He summoned his trusty aide, Whitney and proclaimed that they would walk together to the coffee shop to celebrate his bad fortune. They had to walk, the frugal Beasley never owning a car or even a home for that matter and in the general habit of carrying his earthly possessions in a plastic sack.
He walked to the curb of the flea bitten hotel and surveyed the view down Lombard St. Oh, what a day to be alive!"Free, free, free at last." Money was so corrupting, he was tired of assessing every potential friend and acquaintance for the inevitable signs that they would soon be trying to pick his pockets.
Now there were simply no more pockets to pick. Huzzah and hurrah! What a relief.
He sat down at the tired formica table at the dive coffee shop he liked to frequent and ordered his coffee the way he liked it, bitter and black. He and his aide de camp engaged in the normal small talk and then something unusual happened when the slightly worn server presented him with the bill.
He patted his pockets and he realized that he could not cover the check. First time ever. Evergood looked at Whitney and Whitney looked at Evergood. The aging philanthropist had never been in this position before. It was only $3.72 but giving all your money away means giving all your money away. What to do?
"Whitney, do you think you could get this one?"
"I would love to help boss but honestly I can't. I think we are entering the tough love period. You didn't leave me anything and it looks like I will be packing a bindlestiff soon myself. Perhaps you could wash the dishes?"
"Yes, I have to see a man about a job. The altruism thing was great but I have to cover my nut. Been nice knowing you. Can't work for nothing, you know."
Chuck Feeney has achieved his lifetime ambition: giving away his $8bn (£6bn) fortune while he is still around to see the impact it has made.
For the past 38 years, Feeney, an Irish American who made billions from a duty-free shopping empire, has been making endowments to charities and universities across the world with the goal of “striving for zero … to give it all away”.
This week Feeney, 89, achieved his goal.
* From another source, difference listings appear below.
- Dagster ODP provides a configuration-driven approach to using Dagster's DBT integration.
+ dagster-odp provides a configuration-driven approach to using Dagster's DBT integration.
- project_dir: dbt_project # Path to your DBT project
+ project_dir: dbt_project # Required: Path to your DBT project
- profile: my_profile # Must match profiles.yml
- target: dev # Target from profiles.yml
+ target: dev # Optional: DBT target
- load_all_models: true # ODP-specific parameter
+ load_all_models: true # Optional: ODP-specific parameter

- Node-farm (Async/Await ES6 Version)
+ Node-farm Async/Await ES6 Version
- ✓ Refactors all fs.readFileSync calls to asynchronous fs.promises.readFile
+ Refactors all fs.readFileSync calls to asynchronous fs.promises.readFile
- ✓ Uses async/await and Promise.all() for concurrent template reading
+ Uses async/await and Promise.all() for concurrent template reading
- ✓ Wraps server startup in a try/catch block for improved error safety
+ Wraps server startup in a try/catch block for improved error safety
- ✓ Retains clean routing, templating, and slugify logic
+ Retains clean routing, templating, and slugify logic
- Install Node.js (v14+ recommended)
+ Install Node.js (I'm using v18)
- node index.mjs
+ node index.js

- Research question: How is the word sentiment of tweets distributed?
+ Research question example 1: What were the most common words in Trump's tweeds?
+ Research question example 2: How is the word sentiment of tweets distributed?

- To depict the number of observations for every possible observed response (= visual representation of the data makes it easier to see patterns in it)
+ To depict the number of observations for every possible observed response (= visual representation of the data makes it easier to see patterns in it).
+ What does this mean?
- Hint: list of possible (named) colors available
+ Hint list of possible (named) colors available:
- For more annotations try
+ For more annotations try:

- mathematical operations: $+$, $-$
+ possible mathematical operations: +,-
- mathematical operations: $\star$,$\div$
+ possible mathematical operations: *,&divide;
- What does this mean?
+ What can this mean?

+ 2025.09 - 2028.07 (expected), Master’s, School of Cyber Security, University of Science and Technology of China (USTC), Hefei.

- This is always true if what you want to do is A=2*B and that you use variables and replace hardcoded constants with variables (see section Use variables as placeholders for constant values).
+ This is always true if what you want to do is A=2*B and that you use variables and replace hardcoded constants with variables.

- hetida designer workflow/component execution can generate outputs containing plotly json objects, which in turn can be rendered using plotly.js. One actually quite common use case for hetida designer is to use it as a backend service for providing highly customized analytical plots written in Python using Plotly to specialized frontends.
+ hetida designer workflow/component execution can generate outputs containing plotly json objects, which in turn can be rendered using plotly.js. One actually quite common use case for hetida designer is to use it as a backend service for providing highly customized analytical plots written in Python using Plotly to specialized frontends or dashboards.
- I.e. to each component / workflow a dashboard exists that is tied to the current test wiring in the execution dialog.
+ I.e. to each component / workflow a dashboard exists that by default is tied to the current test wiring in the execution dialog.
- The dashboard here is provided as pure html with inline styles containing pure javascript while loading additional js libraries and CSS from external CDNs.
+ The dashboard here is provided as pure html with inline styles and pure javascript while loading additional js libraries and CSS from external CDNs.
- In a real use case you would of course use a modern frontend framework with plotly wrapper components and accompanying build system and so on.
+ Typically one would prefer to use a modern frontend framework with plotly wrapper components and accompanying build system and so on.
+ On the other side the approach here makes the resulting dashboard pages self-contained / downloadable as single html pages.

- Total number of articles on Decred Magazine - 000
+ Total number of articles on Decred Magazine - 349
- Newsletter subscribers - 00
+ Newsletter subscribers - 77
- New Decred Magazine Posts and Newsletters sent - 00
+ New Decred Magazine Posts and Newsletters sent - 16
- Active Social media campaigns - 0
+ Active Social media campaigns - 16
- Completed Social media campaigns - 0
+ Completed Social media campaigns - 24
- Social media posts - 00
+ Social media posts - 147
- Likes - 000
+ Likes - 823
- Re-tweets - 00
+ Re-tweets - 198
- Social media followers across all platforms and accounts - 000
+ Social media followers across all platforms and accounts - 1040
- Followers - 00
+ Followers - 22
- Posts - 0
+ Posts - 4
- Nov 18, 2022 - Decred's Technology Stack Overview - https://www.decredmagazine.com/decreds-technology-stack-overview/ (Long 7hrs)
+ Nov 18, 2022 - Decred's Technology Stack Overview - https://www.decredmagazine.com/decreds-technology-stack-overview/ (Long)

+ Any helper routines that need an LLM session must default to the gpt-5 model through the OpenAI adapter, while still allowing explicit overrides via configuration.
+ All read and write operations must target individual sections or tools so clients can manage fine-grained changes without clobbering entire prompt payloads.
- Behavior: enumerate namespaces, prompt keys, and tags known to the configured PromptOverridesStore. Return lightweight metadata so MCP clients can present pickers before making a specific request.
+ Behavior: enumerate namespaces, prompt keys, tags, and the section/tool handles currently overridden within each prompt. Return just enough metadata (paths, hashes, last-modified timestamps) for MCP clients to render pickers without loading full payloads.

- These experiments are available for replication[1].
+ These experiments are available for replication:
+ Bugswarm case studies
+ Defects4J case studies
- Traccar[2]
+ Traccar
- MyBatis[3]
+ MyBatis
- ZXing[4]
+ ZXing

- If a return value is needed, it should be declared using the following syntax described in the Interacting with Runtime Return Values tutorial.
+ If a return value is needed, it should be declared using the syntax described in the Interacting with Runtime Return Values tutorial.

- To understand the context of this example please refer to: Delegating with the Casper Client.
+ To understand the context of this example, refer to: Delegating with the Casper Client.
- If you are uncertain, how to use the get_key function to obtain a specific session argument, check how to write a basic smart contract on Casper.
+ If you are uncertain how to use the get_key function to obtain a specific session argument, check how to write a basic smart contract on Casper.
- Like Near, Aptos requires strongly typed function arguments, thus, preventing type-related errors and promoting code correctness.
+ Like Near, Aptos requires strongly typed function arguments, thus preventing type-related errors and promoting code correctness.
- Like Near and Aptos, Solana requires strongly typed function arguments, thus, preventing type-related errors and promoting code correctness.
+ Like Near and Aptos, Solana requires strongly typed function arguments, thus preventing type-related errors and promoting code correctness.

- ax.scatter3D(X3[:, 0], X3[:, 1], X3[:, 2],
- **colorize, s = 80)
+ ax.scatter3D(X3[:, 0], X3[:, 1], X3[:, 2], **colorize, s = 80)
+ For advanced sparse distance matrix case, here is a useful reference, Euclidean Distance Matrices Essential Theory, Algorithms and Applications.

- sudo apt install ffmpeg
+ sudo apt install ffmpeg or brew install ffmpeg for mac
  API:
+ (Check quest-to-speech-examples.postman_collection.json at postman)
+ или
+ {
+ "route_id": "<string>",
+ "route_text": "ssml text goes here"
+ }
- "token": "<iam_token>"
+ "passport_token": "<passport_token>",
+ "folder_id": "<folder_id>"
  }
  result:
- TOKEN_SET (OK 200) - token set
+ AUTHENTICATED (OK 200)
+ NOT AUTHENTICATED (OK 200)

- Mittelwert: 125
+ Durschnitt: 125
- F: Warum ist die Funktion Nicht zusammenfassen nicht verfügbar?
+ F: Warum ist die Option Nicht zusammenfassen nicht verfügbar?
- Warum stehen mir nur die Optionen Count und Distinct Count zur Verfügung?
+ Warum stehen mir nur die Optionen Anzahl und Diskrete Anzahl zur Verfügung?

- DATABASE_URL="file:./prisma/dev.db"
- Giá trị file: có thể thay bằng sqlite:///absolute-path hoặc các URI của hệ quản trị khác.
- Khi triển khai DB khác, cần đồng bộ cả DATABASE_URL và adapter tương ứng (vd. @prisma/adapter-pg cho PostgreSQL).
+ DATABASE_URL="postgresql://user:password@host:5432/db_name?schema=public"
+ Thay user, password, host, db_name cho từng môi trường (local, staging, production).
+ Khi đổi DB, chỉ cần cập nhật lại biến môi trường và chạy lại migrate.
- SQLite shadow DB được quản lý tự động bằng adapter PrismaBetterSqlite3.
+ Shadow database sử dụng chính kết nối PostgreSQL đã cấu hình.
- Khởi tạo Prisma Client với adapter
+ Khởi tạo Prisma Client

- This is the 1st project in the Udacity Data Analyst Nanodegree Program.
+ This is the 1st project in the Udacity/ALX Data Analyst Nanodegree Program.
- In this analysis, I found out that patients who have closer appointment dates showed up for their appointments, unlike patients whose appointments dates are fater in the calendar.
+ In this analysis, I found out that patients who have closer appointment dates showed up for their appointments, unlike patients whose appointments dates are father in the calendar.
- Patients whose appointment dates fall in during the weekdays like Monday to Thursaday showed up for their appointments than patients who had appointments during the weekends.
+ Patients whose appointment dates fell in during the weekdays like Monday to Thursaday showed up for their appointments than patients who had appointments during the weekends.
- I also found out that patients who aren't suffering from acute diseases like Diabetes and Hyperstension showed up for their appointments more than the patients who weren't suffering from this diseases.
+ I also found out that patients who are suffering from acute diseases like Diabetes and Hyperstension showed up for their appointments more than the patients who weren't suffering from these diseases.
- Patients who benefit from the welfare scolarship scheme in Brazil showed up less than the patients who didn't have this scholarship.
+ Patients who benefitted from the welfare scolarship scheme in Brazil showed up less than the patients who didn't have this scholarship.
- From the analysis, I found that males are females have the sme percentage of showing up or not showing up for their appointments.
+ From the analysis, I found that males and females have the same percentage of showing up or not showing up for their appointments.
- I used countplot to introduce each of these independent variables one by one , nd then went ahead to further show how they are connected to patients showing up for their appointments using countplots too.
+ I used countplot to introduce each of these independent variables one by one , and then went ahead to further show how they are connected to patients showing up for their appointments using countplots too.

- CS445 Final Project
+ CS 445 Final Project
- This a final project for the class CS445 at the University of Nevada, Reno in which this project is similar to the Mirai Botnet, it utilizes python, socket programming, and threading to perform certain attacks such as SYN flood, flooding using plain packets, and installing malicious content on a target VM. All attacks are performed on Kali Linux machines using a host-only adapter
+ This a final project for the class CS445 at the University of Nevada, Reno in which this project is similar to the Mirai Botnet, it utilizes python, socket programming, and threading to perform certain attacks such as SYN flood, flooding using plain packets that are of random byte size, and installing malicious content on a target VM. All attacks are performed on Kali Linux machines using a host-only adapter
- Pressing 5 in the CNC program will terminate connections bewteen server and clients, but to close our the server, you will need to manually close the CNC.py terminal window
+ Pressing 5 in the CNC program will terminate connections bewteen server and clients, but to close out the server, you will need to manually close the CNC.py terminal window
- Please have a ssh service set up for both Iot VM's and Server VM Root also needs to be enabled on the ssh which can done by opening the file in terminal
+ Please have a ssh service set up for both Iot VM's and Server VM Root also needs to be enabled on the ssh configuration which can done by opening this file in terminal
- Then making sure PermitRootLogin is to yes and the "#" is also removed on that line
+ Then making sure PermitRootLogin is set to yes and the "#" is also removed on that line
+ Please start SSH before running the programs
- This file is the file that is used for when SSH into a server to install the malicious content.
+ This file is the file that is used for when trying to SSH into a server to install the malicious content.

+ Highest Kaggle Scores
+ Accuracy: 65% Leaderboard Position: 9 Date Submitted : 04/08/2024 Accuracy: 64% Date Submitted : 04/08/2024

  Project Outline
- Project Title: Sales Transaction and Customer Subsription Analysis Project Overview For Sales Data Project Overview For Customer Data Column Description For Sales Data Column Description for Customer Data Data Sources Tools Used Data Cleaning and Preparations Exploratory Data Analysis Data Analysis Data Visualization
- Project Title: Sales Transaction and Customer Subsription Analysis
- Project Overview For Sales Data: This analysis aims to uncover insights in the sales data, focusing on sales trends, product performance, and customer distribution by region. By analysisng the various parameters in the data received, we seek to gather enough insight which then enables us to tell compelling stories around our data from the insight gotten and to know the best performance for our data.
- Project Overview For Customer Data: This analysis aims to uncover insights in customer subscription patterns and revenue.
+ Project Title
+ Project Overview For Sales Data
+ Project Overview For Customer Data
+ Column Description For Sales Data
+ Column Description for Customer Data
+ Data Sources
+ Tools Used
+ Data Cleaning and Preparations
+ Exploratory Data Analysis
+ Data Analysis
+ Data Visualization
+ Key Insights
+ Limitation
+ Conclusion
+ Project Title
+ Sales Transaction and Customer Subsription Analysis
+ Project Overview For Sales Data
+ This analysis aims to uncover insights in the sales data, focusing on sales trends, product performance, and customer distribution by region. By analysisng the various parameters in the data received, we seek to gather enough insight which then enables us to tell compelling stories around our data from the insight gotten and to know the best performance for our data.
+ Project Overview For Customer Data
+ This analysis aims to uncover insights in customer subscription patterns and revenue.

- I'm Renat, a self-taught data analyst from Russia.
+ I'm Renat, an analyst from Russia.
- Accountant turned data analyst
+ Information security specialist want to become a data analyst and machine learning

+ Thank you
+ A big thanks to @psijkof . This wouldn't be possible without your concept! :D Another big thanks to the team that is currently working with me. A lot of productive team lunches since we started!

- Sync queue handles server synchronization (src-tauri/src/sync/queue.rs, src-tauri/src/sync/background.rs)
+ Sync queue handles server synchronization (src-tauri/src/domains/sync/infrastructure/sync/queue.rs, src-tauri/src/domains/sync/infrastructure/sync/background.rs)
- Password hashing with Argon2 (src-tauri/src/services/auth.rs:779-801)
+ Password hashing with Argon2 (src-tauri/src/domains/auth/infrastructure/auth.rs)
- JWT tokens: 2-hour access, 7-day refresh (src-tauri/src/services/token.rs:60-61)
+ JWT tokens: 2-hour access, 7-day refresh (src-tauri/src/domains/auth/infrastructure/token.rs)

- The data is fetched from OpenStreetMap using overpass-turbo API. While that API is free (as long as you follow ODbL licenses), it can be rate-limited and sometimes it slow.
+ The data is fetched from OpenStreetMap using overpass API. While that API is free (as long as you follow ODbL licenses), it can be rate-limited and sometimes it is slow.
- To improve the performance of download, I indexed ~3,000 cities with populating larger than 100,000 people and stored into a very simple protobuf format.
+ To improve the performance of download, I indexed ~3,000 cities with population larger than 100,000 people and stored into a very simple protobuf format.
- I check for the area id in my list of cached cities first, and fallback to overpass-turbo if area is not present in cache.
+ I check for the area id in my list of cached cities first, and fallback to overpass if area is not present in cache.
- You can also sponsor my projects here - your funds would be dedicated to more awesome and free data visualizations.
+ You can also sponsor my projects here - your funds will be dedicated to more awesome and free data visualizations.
The Atlantic Philanthropies, the foundation he set up in secret in 1982 and transferred almost all of his wealth to, has finally run out of money.
As he signed papers to formally dissolve the foundation, Feeney, who is in poor health, said he was very satisfied with “completing this on my watch.” From his small rented apartment in San Francisco, he had a message for other members of the super-rich, who may have pledged to give away part of their fortunes but only after they have died: “To those wondering about Giving While Living: try it, you’ll like it.”
Honestly, a wonderful gesture. But I had a thought; what does it actually mean to give away all of your money? What does "all" mean? If he keeps a million for a rainy day is it giving away all of your money? I don't know the man but I would willing to bet that his bottom dollar and mine are an entirely different beast.
I dropped out of high school at 16 and went hitchhiking around the United States. I have slept under buses and in Goodwill boxes. I have had no money in my pocket, wallet or bank account for food. Now I eventually went back home and back to school but I have lived on the bottom rung without a safety net. Never went into dumpsters to dive myself but was around when plenty of my cohorts did.
I'm frankly worried about Chuck and also intrigued. How is an eighty nine year old guy going to be able to make it in this world now that the final tally has been debited? Or has he been in reality holding something back?
I brought this up at coffee today and Alex, who is a Presbyterian deacon, told me a bible story. Acts 5, the story of Ananias and Sapphira. The couple sold some land and told everybody that they were giving the money away to the apostles. But he held back a little something. And it ended up costing him his life.
Ananias and Sapphira
You think Chuck is giving it all away? And what does that actually mean? Does down to the last five million or so really count?